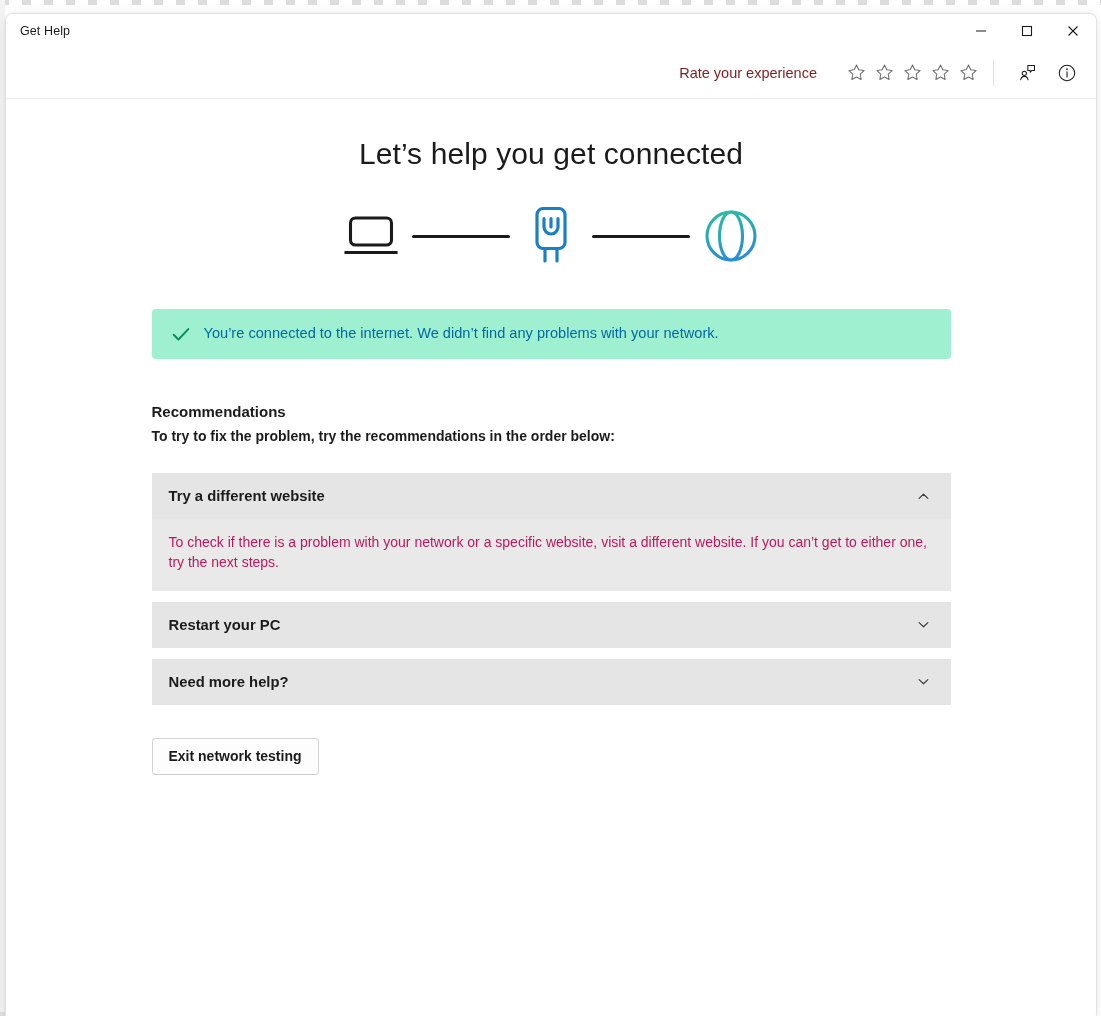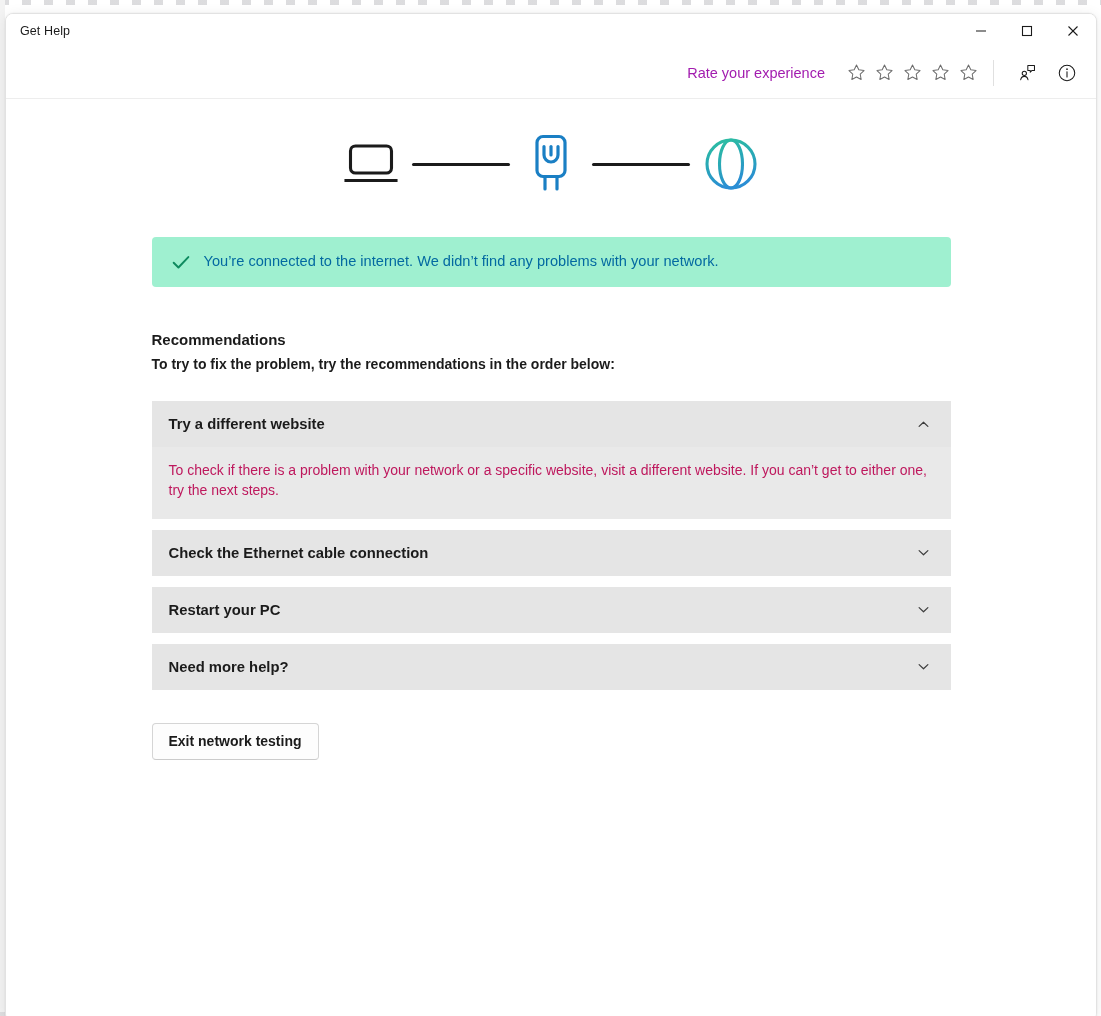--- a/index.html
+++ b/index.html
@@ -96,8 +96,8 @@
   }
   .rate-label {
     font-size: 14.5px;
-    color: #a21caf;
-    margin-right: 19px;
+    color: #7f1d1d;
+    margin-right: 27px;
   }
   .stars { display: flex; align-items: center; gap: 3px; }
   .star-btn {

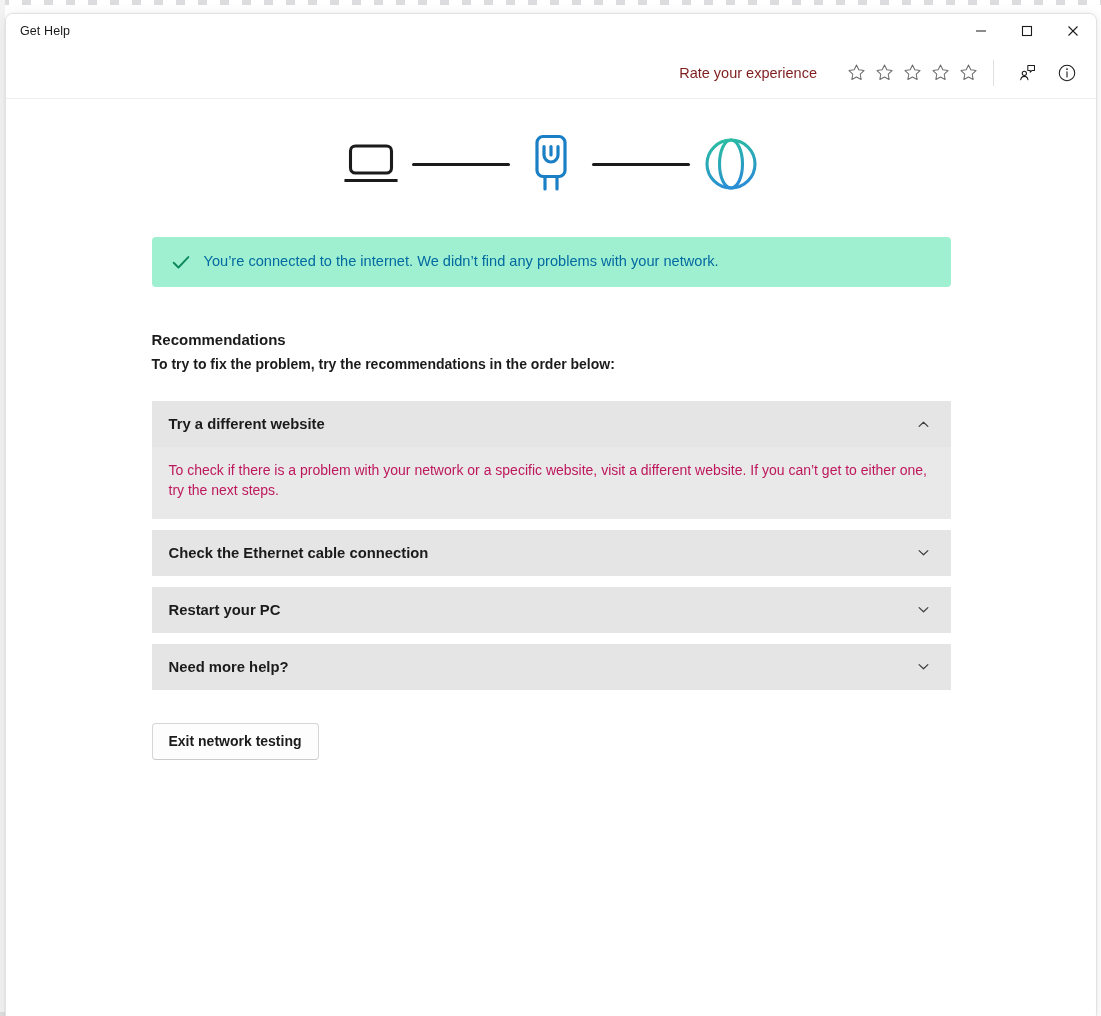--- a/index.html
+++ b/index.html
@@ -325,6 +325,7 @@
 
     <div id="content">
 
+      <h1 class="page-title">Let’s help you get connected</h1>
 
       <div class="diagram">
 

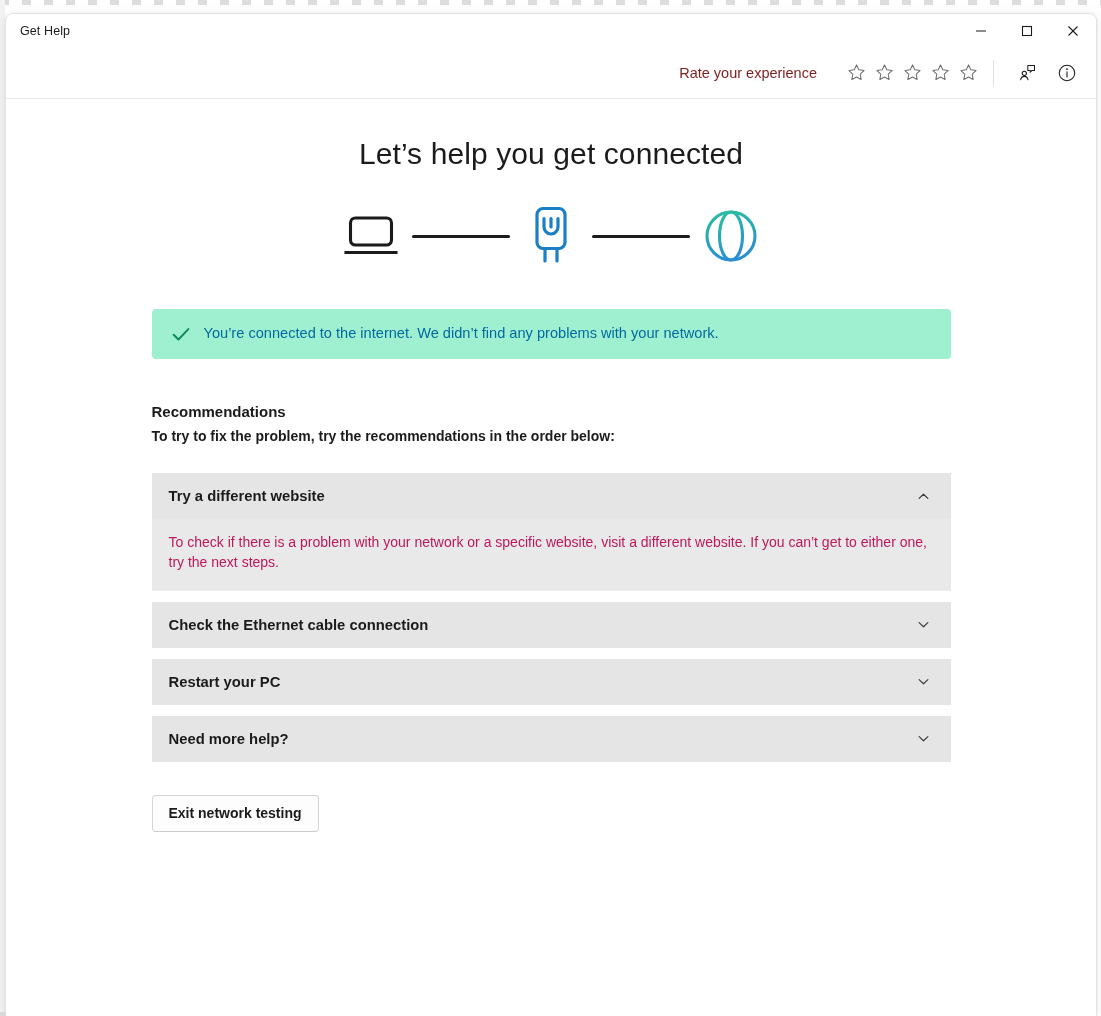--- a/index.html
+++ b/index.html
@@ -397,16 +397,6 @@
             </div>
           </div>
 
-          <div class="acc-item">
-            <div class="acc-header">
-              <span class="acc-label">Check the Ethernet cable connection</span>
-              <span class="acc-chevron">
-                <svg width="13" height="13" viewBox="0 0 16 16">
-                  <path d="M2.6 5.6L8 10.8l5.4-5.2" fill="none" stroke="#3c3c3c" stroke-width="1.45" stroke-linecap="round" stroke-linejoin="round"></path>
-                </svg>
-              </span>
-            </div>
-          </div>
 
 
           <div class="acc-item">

• • • • • • •

__PROBLEM REQUIREMENTS__. For every line in the data above that has the string "margin", return that line.

__RESPONSE FOR THIS EXERCISE__.
-    margin-right: 19px;
+    margin-right: 27px;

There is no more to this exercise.